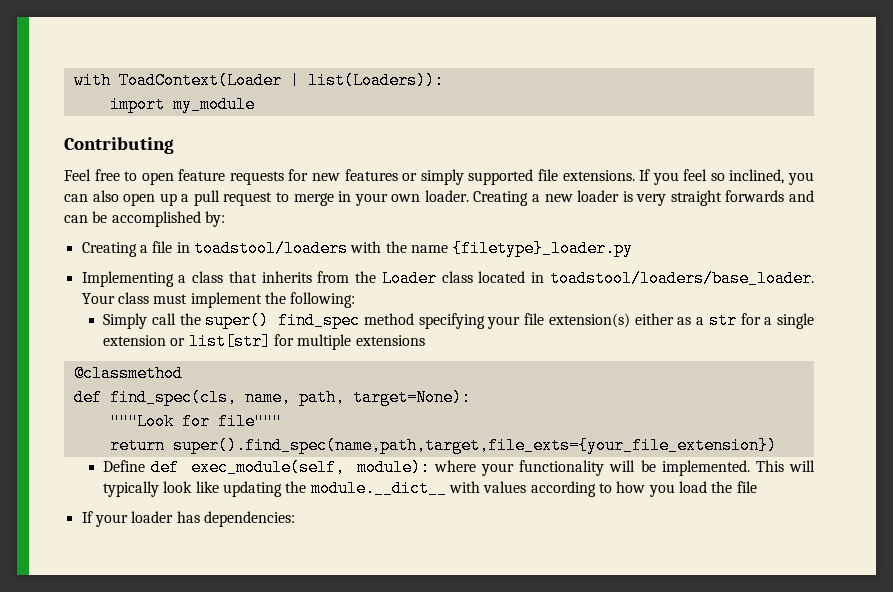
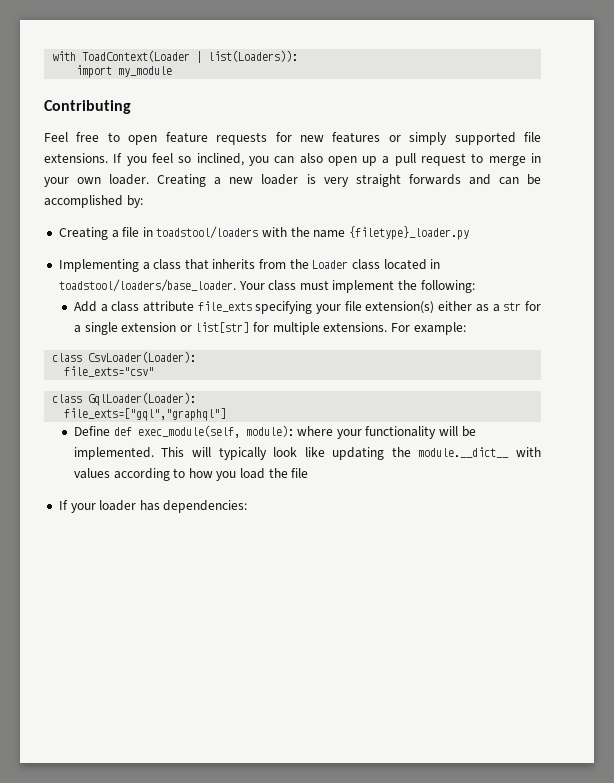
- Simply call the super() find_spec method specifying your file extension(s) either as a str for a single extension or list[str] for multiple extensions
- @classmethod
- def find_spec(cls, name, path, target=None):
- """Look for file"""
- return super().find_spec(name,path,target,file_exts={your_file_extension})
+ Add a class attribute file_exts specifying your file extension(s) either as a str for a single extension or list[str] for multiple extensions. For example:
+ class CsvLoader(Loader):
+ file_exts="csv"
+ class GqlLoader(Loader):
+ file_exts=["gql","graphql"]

· · · · ·

__Brief__: If a line above includes the string "super", pick it out.

__Task result__:
- Simply call the super() find_spec method specifying your file extension(s) either as a str for a single extension or list[str] for multiple extensions
- return super().find_spec(name,path,target,file_exts={your_file_extension})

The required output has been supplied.